* _About this exercise_
Everything in the listing below should be repeated exactly, apart from the pictures.

[Start of section]

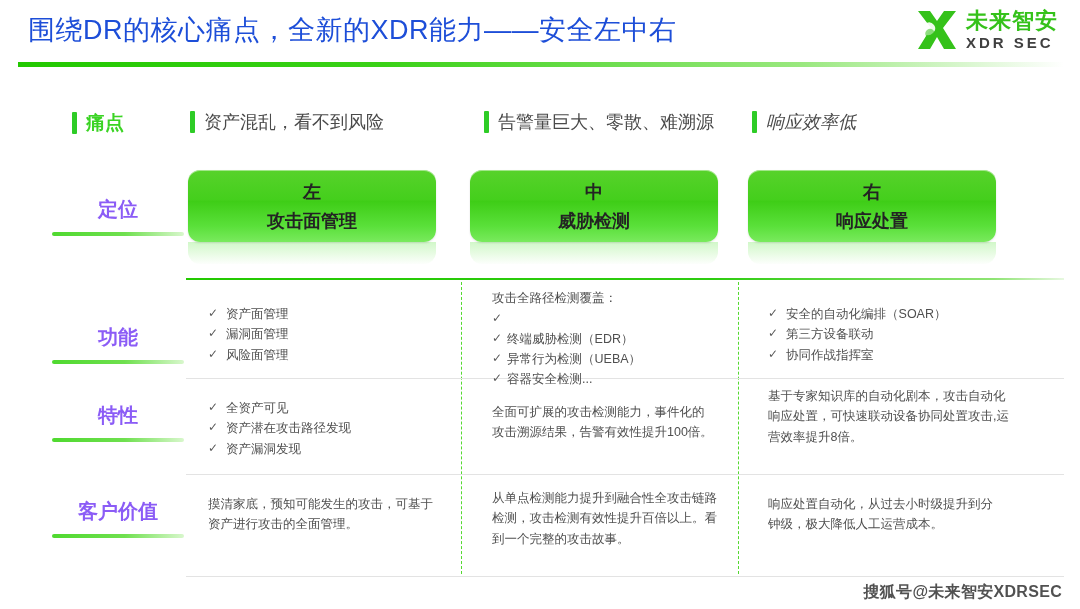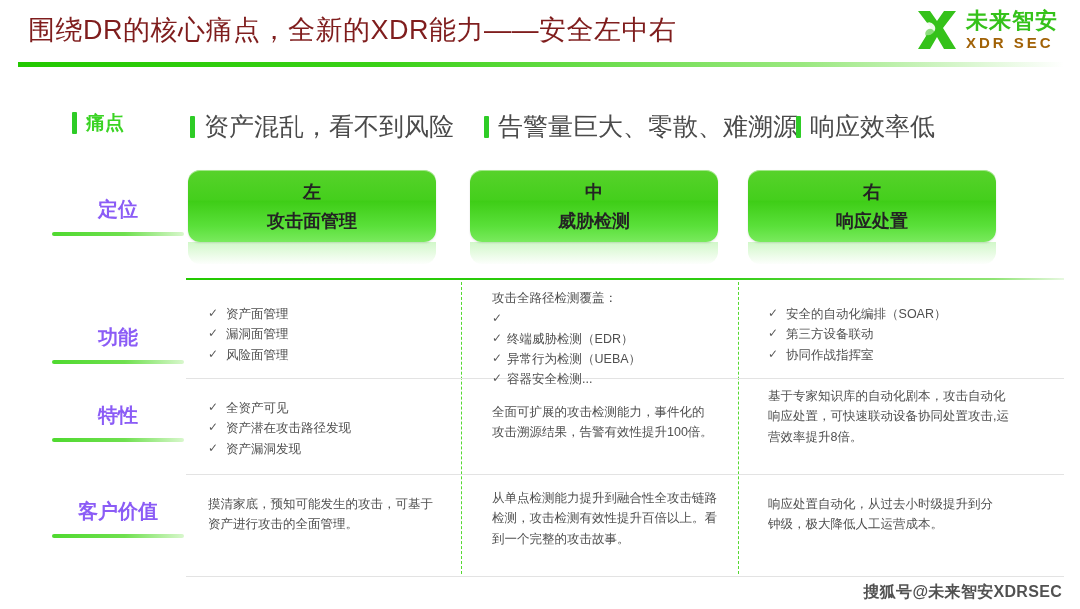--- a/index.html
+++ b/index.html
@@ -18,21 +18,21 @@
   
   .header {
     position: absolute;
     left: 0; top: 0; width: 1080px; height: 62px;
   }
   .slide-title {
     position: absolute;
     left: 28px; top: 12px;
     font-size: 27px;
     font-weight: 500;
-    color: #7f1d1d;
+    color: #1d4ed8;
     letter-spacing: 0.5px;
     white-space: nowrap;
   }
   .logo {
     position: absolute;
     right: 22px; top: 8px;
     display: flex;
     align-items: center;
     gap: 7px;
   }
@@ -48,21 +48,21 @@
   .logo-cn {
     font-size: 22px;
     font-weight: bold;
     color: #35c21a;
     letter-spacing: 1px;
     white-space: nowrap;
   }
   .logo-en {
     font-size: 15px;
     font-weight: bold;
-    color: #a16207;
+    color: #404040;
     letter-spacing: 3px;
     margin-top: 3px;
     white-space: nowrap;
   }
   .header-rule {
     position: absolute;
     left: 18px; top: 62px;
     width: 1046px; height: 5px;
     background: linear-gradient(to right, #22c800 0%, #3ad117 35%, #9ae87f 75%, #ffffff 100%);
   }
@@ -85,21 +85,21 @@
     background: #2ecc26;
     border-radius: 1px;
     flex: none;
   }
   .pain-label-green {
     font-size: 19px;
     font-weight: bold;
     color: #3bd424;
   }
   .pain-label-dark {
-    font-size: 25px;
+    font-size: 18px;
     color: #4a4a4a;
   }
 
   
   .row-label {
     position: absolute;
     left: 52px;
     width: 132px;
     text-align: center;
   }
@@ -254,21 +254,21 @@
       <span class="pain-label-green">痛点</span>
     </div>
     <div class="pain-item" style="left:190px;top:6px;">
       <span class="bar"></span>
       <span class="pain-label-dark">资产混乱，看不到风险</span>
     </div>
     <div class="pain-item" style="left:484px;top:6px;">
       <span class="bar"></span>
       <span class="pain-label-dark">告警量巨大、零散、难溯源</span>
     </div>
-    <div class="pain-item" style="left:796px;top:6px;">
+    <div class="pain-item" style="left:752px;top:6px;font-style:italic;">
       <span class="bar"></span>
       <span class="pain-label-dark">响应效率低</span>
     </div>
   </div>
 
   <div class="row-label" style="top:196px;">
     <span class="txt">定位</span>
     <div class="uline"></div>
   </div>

[End of section]

* _Response for this exercise_
--- a/index.html
+++ b/index.html
@@ -18,21 +18,21 @@
   
   .header {
     position: absolute;
     left: 0; top: 0; width: 1080px; height: 62px;
   }
   .slide-title {
     position: absolute;
     left: 28px; top: 12px;
     font-size: 27px;
     font-weight: 500;
-    color: #7f1d1d;
+    color: #1d4ed8;
     letter-spacing: 0.5px;
     white-space: nowrap;
   }
   .logo {
     position: absolute;
     right: 22px; top: 8px;
     display: flex;
     align-items: center;
     gap: 7px;
   }
@@ -48,21 +48,21 @@
   .logo-cn {
     font-size: 22px;
     font-weight: bold;
     color: #35c21a;
     letter-spacing: 1px;
     white-space: nowrap;
   }
   .logo-en {
     font-size: 15px;
     font-weight: bold;
-    color: #a16207;
+    color: #404040;
     letter-spacing: 3px;
     margin-top: 3px;
     white-space: nowrap;
   }
   .header-rule {
     position: absolute;
     left: 18px; top: 62px;
     width: 1046px; height: 5px;
     background: linear-gradient(to right, #22c800 0%, #3ad117 35%, #9ae87f 75%, #ffffff 100%);
   }
@@ -85,21 +85,21 @@
     background: #2ecc26;
     border-radius: 1px;
     flex: none;
   }
   .pain-label-green {
     font-size: 19px;
     font-weight: bold;
     color: #3bd424;
   }
   .pain-label-dark {
-    font-size: 25px;
+    font-size: 18px;
     color: #4a4a4a;
   }
 
   
   .row-label {
     position: absolute;
     left: 52px;
     width: 132px;
     text-align: center;
   }
@@ -254,21 +254,21 @@
       <span class="pain-label-green">痛点</span>
     </div>
     <div class="pain-item" style="left:190px;top:6px;">
       <span class="bar"></span>
       <span class="pain-label-dark">资产混乱，看不到风险</span>
     </div>
     <div class="pain-item" style="left:484px;top:6px;">
       <span class="bar"></span>
       <span class="pain-label-dark">告警量巨大、零散、难溯源</span>
     </div>
-    <div class="pain-item" style="left:796px;top:6px;">
+    <div class="pain-item" style="left:752px;top:6px;font-style:italic;">
       <span class="bar"></span>
       <span class="pain-label-dark">响应效率低</span>
     </div>
   </div>
 
   <div class="row-label" style="top:196px;">
     <span class="txt">定位</span>
     <div class="uline"></div>
   </div>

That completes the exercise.